Patterns of skeletal health in urban and rural post-medieval London: a bioarchaeological analysis of middle aged and older adult females

This thesis employs a paleopathological approach to examine the impacts of urban versus rural living in the greater London area during the post-medieval period (1550-1850). The post-medieval period in London was characterized by population growth, industrialization, and urban expansion. Studies of contemporary and past populations suggest that urbanization, industrialization, overcrowding, and pollution result in health disparities between rural and urban groups and several studies have shown a higher potential for disease in urban environments. This study compared the skeletal health of middle aged (35-50 years) and older adult (50+ years), upper socioeconomic class females from an urban London sample, St. Bride’s Church, and from rural sample located southwest of London, Chelsea Old Church. It was hypothesized that skeletal indicators of stress would be more prevalent, indicating worse health, in the urban, St.
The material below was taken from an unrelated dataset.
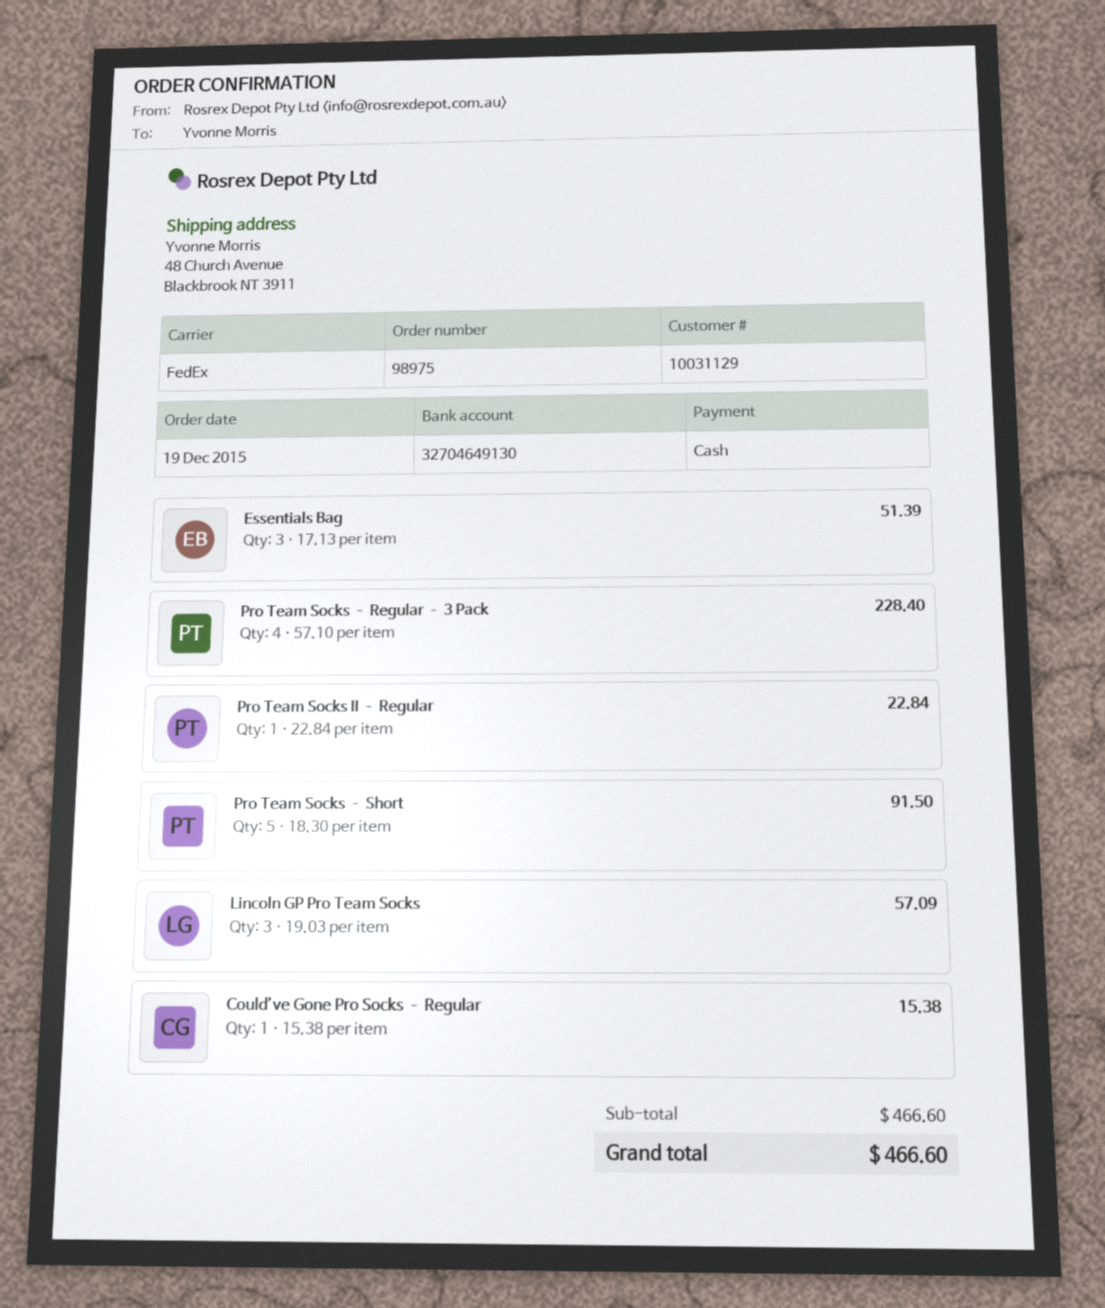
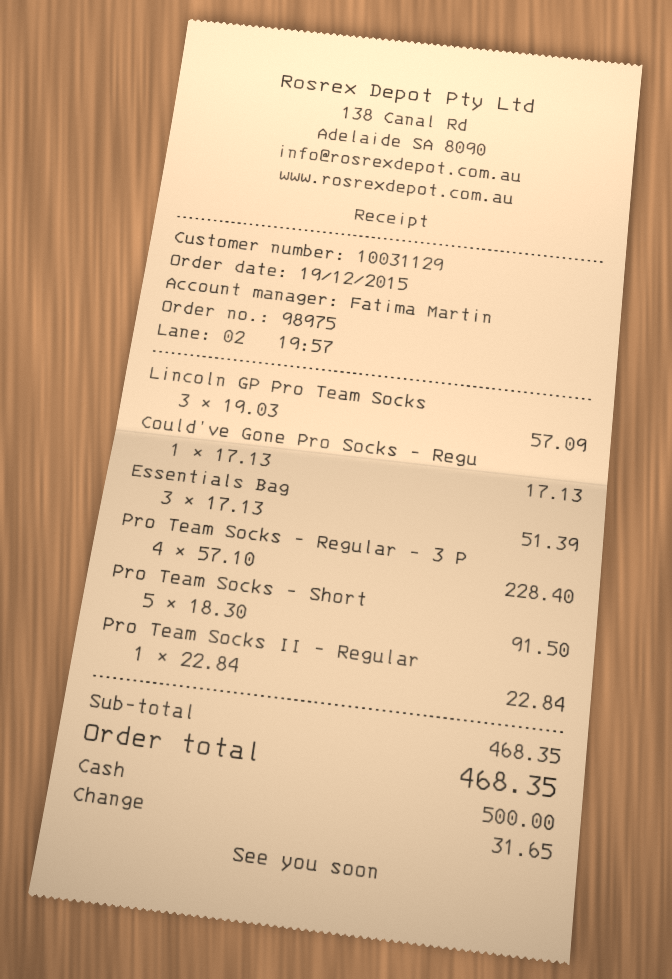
Could’ve Gone Pro Socks – Regular: 1 x 15.38 = 15.38 -> 1 x 17.13 = 17.13
subtotal: 466.60 -> 468.35
total: 466.60 -> 468.35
Bride’s sample. Sex, age, and the skeletal indicators of stress were recorded from a sample of sixty-five individuals curated by the Museum of London’s Centre for Bioarchaeology, thirty-three from the urban sample of St. Brides Church and thirty-two from the more rural sample of Chelsea Old Church. Skeletal indicators of stress, including stature, antemortem tooth loss, caries, abscesses, linear enamel hypoplasias, porotic hyperostosis, cribra orbitalia, maxillary sinusitis, periostitis, and rickets were examined to assess differences in urban sample and rural sample skeletal health. The prevalence of each skeletal indicator of stress was compared, between the samples, to determine whether any statistical association existed between location and disease. Contrary to the expectation, these data suggest that skeletal health was generally similar in the two locations, with a higher prevalence of periostitis in the rural sample. This paleopathological research highlights the potential to identify disease patterns and disease processes that occur in response to, or as a result of, changing environments.